Software bugs aren’t the only reasons that effective logging is necessary. Configurations are another aspect of promotions, and the wrong ones can result in numerous bugs and vulnerabilities. In some cases, the application will crash, requiring an emergency response in which developers and operations must quickly determine the root cause before it becomes a critical revenue-impacting event. Monitoring with log management tools will often find these misconfigurations before they affect user experiences.
How can log management improve security response time?
The increase in remote work has also increased demand for effective logging. For example, the at-home workforce expansion due to the Coronavirus pandemic increased log entries by 10,000% in some corporate environments (source: devops.com) . Monitoring access requests, authorization failures, successful authorization, and user behavior patterns are necessary for the security of infrastructure and applications.
With more employees working from home and using their own devices to connect to corporate infrastructure in the cloud, shadow IT is a primary concern. Log management is essential in these environments so that suspicious activity can be detected. A Cisco study showed that on average, enterprises use 1200 cloud services and over 98% are shadow IT.
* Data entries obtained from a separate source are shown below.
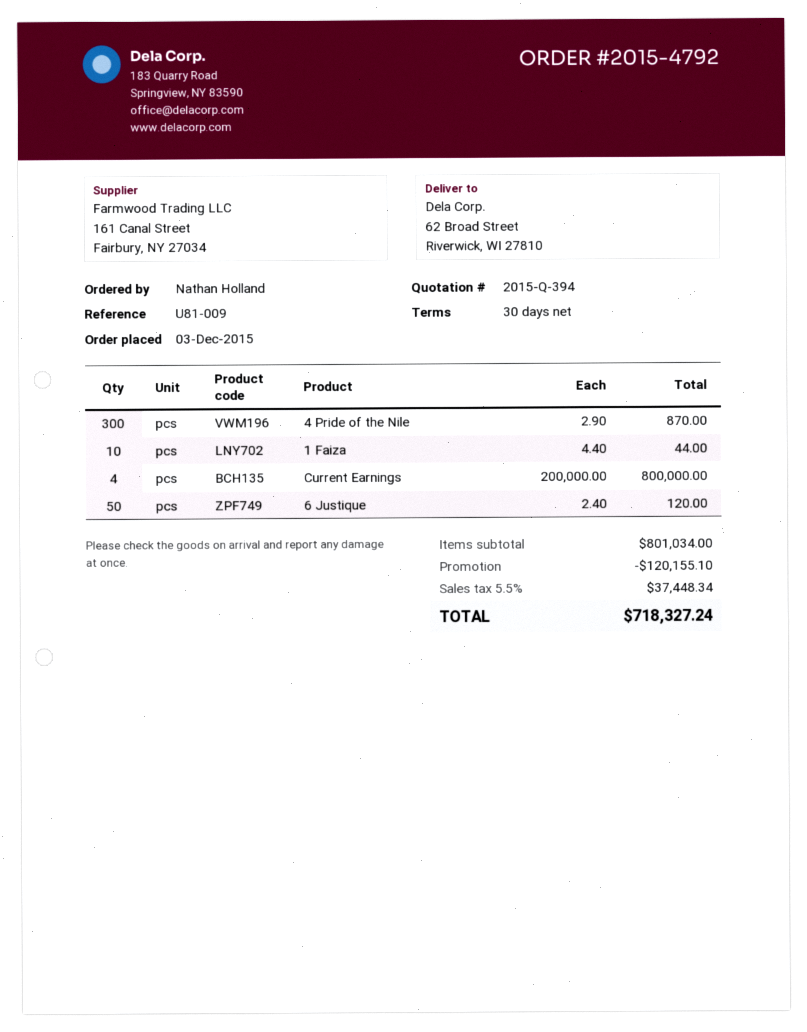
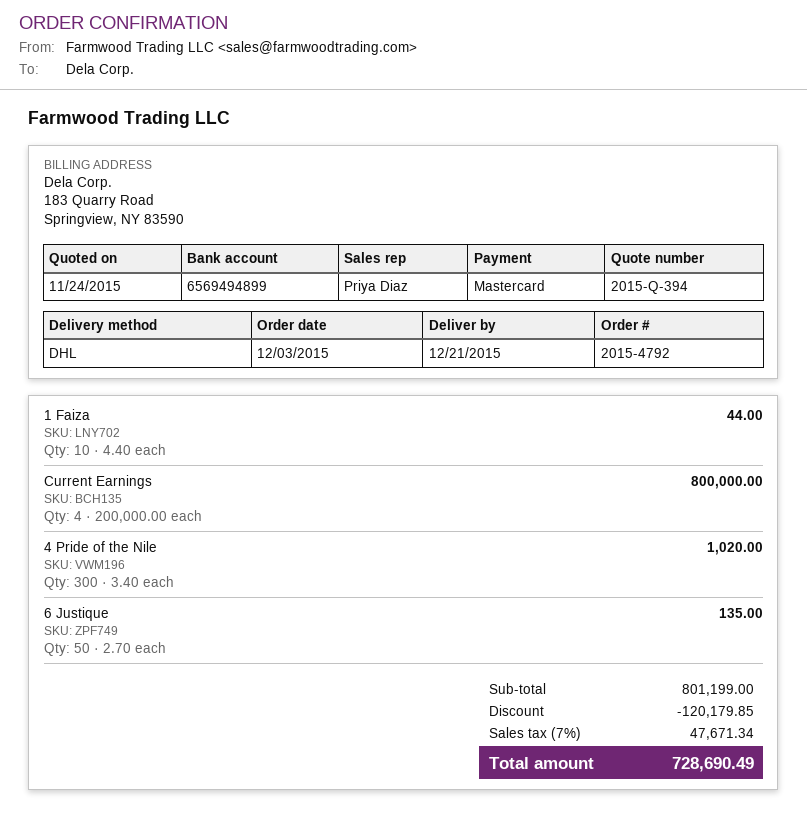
4 Pride of the Nile: 300 x 2.90 = 870.00 -> 300 x 3.40 = 1020.00
6 Justique: 50 x 2.40 = 120.00 -> 50 x 2.70 = 135.00
subtotal: 801034.00 -> 801199.00
discount: 120155.10 -> 120179.85
tax: 5.5% = 37448.34 -> 7% = 47671.34
total: 718327.24 -> 728690.49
With the sudden Coronavirus lockdowns, IT teams were responsible for rapidly providing developers and other employees remote network connectivity. The deployment pipeline is no longer a process that happens on-premise. It’s now a process where developers and operations people must rapidly deploy from remote locations. Properly implemented log management helps to ensure that anyone with access to these scripts, tools, and infrastructure are authorized and allows anomalies to be detected more quickly.
Conclusion
Log management is an essential tool for any technology organization. Centralizing your logs can help you improve your mean time to detection (MTTD) and mean time to resolution (MTTR) for application bugs, security breaches, and more. When choosing a solution, consider what you’ll use your logs for, how much you’ll log, if you have compliance requirements to meet, and if an on-premise or cloud-based tool is best for you.